ここまで全勝の池永五段を止める

藤井聡太王位への挑戦権を懸けて争われる、お~いお茶杯第63期王位戦(主催、新聞三社連合)の挑戦者決定リーグ白組の羽生善治九段―池永天志五段戦が4月13日に東京・将棋会館で行われ、78手で羽生九段が勝利しました。

王位リーグでは初参加の第34期以来、一度もリーグ陥落のない羽生九段ですが、今期はここまで0勝2敗と大苦戦。リーグ残留のためにはもう一局も負けられません。

対する池永五段は前期に続くリーグ入りです。前期は2勝3敗でリーグ残留とはなりませんでしたが、今期はここまで3勝0敗とリーグトップを走っています。

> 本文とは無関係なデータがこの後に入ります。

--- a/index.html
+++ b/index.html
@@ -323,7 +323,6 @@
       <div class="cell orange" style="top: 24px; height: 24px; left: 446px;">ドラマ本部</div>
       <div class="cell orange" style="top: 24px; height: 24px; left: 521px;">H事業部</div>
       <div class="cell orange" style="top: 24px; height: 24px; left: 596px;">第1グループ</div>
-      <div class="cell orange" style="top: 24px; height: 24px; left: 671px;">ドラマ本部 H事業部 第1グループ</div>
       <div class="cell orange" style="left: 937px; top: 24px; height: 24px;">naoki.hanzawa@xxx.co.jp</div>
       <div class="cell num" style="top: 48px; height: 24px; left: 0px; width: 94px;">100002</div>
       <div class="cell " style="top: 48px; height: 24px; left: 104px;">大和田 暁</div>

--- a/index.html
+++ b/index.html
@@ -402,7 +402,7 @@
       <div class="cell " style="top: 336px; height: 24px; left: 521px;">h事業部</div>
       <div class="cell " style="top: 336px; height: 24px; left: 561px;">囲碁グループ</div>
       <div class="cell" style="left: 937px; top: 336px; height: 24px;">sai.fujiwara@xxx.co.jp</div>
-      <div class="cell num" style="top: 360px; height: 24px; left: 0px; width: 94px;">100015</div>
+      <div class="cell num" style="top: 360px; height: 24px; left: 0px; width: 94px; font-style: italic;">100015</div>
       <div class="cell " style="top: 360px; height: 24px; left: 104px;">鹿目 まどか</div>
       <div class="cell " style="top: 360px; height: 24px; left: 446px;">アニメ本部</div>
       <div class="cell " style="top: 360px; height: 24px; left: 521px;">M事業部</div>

本局は池永五段の先手で、羽生九段が4手目に角を換えての一手損角換わりになりました。羽生九段が一手損角換わりを採用するのは珍しいですが、4手目に△8八角成を指した対局はこれまで9戦全勝です。序盤から角だけでなく銀も交換する形になり、早くも双方が気を使う展開です。

55手目に池永五段が▲7一角と敵陣に打ち込んで、本格的に局面が動き始めました。対して羽生九段は△8六歩▲同歩の突き捨てを入れてから、△6一玉と角打ちを咎めに行きます。▲6二角成△同玉の局面は角金交換で後手の駒得ですが、後手玉の周りには守備駒がなく、いかにも不安な形に見えます。

しかしさすがは百戦錬磨の羽生九段、早逃げで後手玉を安全な形にしてから満を持して反撃に出た68手目△4九角の局面は、先手玉の受けが難しく後手が勝勢になっています。ほどなく羽生九段が押し切って、待望の初白星を挙げました。まだ苦しい星取りですが、残る2局を連勝できれば残留どころか挑戦者決定戦進出の可能性もあります。

対して痛い星を落とした池永五段ですが、最終戦の糸谷哲郎八段戦に勝てばプレーオフ以上は確定します。明日16日に紅組の豊島将之九段―近藤誠也七段戦が予定されています。リーグもいよいよ大詰めを迎えました。残る対局からも目が離せません。